A clue to Barth's most basic impulse is that in those often impassioned passages where he speaks of the work of Jesus Christ in defeating the power of nothingness, physical suffering and pain are portrayed explicitly as expressions of das Nichtige. In Jesus, he writes, "there speaks and acts the one who for the salvation of the creature and the glory of God has routed nothingness and the total principle of enmity, physical as well as moral"; if Jesus were not "Saviour in this total sense, he would not be the Saviour at all in the New Testament sense." Indeed, at one point in discussing Jesus' saving work, Barth goes so far as to say that "in the physical evil concealed behind the shadowy side of the created cosmos we have a form of the enemy and no less an offense against God than that which reveals man to be a sinner."
This statement brings more clearly into view the underlying ambiguity in Barth's handling of the problem of evil and suggests a different approach to the problem. Are sickness and pain to be accepted as inherent in creation as God intends it? Or are they to be taken as expressions of nothingness against which Christians are bound to protest? If the former, then sickness and physical pain are grim necessities of human existence, inasmuch as they are structured into the God-ordained finiteness of the creature. If the latter, then they are to be understood as manifestations of evil and epiphenomena of sin, and therefore should be overcome as part of humanity's redemption from both.
IV
The view that sickness and physical pain are manifestations of evil which will eventually be overcome by redemption is central to a doctrine which Barth took pains to comment on and reject in a lengthy footnote in Church Dogmatics: Christian Science. The footnote is located in the very section of the Church Dogmatics in which he most clearly identifies sickness and pain as forms of nothingness. And Barth does acknowledge that Western Christianity, especially Protestantism, had "too long succeeded in minimizing and devaluating" the healing ministry of the Gospel. Yet he was extremely uncomfortable with the theological position underlying the Christian Scientists' consistent and determined efforts to restore its practice.

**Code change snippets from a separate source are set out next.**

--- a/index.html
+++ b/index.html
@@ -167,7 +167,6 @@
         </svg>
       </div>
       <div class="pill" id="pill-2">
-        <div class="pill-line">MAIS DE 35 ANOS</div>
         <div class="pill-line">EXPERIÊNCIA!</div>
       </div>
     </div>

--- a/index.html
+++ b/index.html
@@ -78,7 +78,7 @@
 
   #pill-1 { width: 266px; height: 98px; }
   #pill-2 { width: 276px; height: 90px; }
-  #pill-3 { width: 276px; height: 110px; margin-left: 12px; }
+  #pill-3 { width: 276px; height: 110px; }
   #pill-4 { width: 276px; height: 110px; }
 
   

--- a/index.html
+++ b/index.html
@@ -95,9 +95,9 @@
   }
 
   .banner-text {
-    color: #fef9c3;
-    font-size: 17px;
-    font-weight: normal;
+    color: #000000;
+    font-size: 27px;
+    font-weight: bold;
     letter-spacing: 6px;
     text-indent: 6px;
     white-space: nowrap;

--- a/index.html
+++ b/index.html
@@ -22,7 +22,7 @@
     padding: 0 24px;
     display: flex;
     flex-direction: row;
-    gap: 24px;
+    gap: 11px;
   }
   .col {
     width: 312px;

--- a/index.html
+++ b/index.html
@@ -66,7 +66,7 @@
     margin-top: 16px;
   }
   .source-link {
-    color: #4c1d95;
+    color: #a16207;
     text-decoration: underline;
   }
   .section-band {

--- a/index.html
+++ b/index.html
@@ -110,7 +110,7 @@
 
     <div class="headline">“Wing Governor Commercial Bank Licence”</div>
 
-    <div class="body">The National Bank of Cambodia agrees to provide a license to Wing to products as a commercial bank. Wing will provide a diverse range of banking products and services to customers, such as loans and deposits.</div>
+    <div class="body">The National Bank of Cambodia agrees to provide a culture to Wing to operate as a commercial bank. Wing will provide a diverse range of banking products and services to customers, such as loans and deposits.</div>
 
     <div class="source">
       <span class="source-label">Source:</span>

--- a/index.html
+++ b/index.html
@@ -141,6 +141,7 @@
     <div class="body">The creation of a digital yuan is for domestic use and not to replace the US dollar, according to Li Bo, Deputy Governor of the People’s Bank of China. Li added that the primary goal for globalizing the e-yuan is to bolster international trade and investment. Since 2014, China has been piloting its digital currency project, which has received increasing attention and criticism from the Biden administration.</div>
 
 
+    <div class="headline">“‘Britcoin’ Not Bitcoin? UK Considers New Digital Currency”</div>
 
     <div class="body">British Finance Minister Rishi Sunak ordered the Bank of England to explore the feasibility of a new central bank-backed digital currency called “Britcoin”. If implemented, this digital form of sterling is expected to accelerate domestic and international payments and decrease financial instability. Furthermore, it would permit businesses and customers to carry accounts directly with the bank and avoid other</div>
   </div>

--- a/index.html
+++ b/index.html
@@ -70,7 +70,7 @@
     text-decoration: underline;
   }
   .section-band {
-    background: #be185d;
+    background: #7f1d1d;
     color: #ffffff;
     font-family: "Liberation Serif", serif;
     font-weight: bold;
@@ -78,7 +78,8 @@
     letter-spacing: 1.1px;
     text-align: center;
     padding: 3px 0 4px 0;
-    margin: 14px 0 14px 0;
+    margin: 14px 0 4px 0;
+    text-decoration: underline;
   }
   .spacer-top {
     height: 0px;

As we might expect, Barth's comments on this controversial teaching were far more insightful than the ill-formed opinions which had clouded theological assessment of Christian Science in its American context. The reason can be found largely in the fact that as source material for his comments, which ran just under 1000 words, he relied almost exclusively upon a much more extensive article entitled "Der Szientismus" by the eminent German church historian Karl Holl. First published in 1915 after the Christian Science movement had gained substantial public attention in Germany, Holl's account, while critical, is remarkably free of polemic. The text contains some small factual errors concerning matters about which Holl was not in a position to be better informed, but it is for the most part theologically accurate. Rudolf Otto commented that it was "absolutely the best" treatment of Christian Science he had read.19 And Barth spoke of Holl's article as a "careful study" which did "Mrs. Eddy almost too much justice."

Fortunately, Barth saw fit to rely upon it in framing his own critique, except in his introductory comments. Before mentioning Holl's text, he declares: "the tenet that sickness is an illusion is the basic negative proposition which in the seventies of the last century the American Mary Baker Eddy said she did not lay down but 'discovered.' ... This is in fact not the case, as a reading of Holl's text in conjunction with Eddy's writings shows. While the healing of sickness is a vital practical outcome of Christian Science, Holl is right in saying that Eddy lays "stress on the fact that to her as to the rest of Christendom healing is not the most important element of Christianity. The main thing to her is the battle against sin, the healing being only an attendant though indispensable result."20 Barth himself concedes that "even Mrs. Eddy" asserts the priority of healing or "dissolving of the false appearances" of sin to the elimination of sickness and death.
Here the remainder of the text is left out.